▶ _Exercise requirements_: Copy each of the entries below faithfully, setting aside any pictures.

▶ _Data shown_:
=== Section Start ===

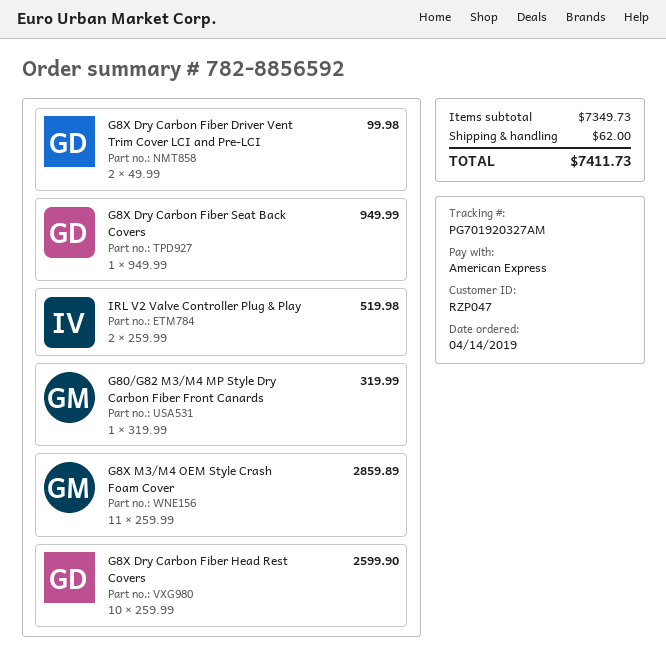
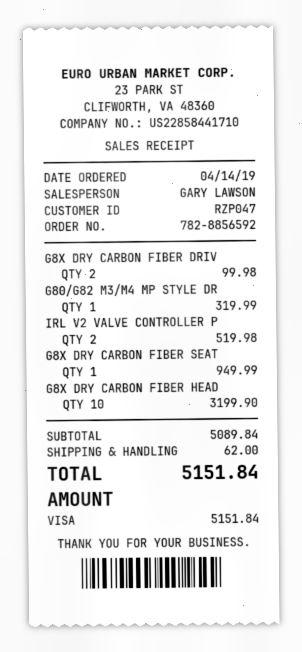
payment method: American Express -> Visa
G8X M3/M4 OEM Style Crash Foam Cover: 11 for 2859.89 -> none
G8X Dry Carbon Fiber Head Rest Covers: 10 for 2599.90 -> 10 for 3199.90
subtotal: 7349.73 -> 5089.84
total: 7411.73 -> 5151.84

=== Section End ===

▶ _Expected answer_:
payment method: American Express -> Visa
G8X M3/M4 OEM Style Crash Foam Cover: 11 for 2859.89 -> none
G8X Dry Carbon Fiber Head Rest Covers: 10 for 2599.90 -> 10 for 3199.90
subtotal: 7349.73 -> 5089.84
total: 7411.73 -> 5151.84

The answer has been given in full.